Generates electricity and heat
Concentrated sunlight will generate a lot of heat. It will be collected by the plant using heat transfer fluid flowing in pipes connected to the solar panels.
“In today’s floating solar energy plants, this heat is lost by using water to cool the solar panels,” says Bellmann. “But this plant is unique because it retains both heat and electricity,” he explained.
Combined with a heat pump
The electricity and heat generated by the solar energy generator will be used in the carbon capture facility. However, since the heat from the solar power plant does not reach a high enough temperature, it will be connected to a heat pump which SINTEF will also develop.

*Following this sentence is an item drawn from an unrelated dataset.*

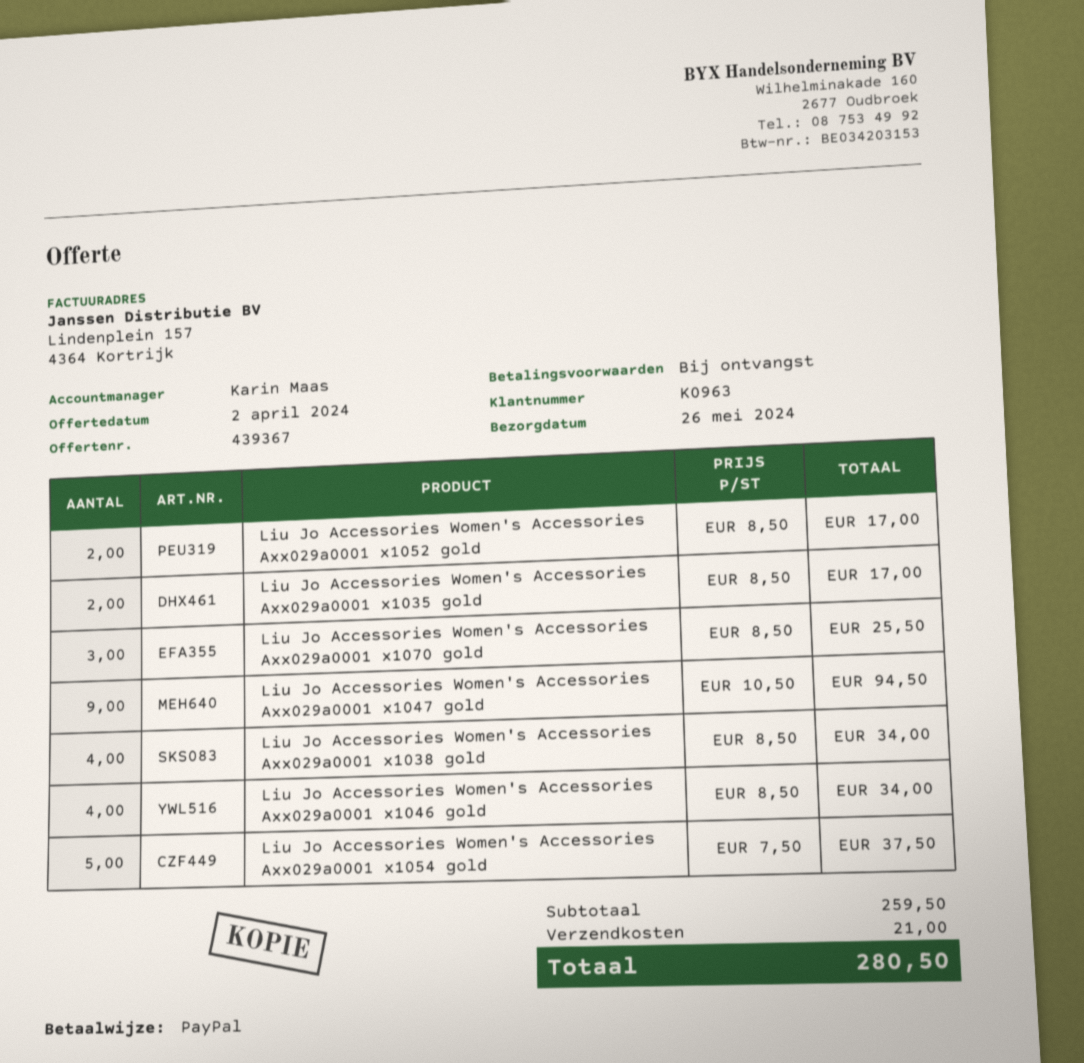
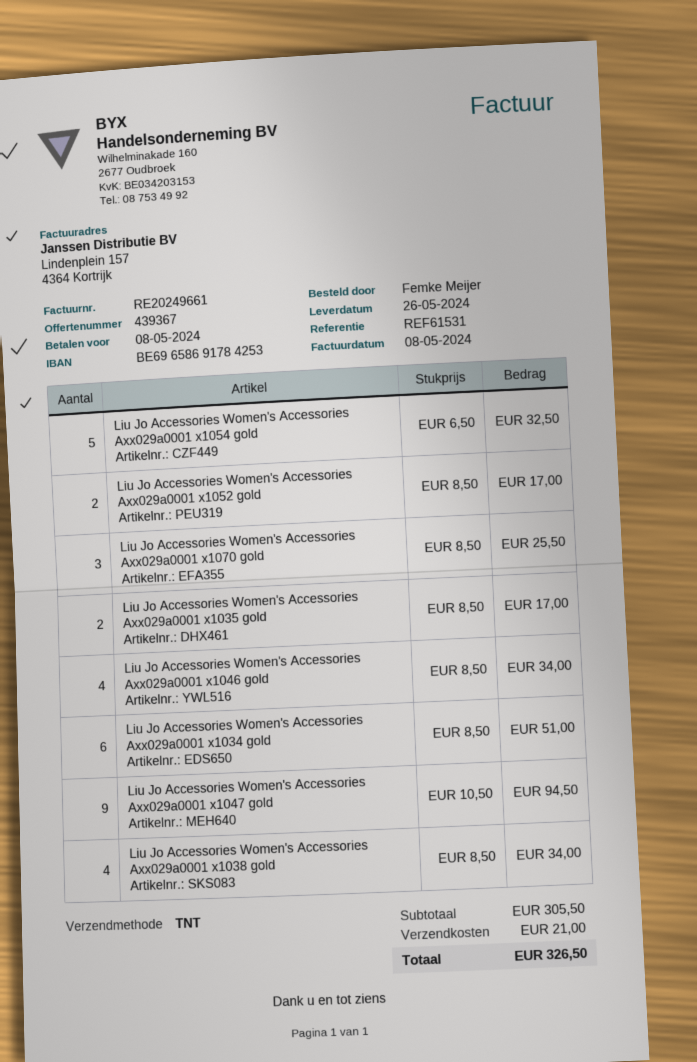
Liu Jo Accessories Women's Accessories Axx029a0001 x1054 gold: 5 x 7.50 = 37.50 -> 5 x 6.50 = 32.50
Liu Jo Accessories Women's Accessories Axx029a0001 x1034 gold: none -> 6 x 8.50 = 51.00
subtotal: 259.50 -> 305.50
total: 280.50 -> 326.50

“The aim of the pilot is to demonstrate a solar-assisted carbon capture system that fully or partially generates the thermal energy required for gas separation,” said Bellmann.
Facilitate carbon capture
SINTEF plans to develop a solar energy plant in cooperation with the Norwegian company Svalin Solar, which is currently producing a small-scale version of such a facility.
“We are currently working on the design and upgrade of the Svalin solar power plant,” said Bellmann. “We will be buying components soon and hope to build a pilot facility this summer,” he said.
“Initially, the plant will be tested on dry land as part of a SINTEF-operated carbon capture facility at Tiller, just outside Trondheim. This is where we will demonstrate the potential of the system”, says Bellmann.
To help European heavy industry
However, the long-term goal of the project, called TRINEFLEX, is to develop a system that will help Europe’s heavy industry become more sustainable.
“This is a major EU-funded, four-year project launching in September 2022,” explains Bellmann. “Our main goal is to enable heavy industry to implement the transition and achieve its sustainability goals by integrating renewable energy and digitalization. Heavy industry operates with relatively large energy requirements that will be met by solar energy from plants like these that generate electricity and heat,” he said.
The project operates with 28 partners, including SINTEF, and a budget of EUR 19.3 million.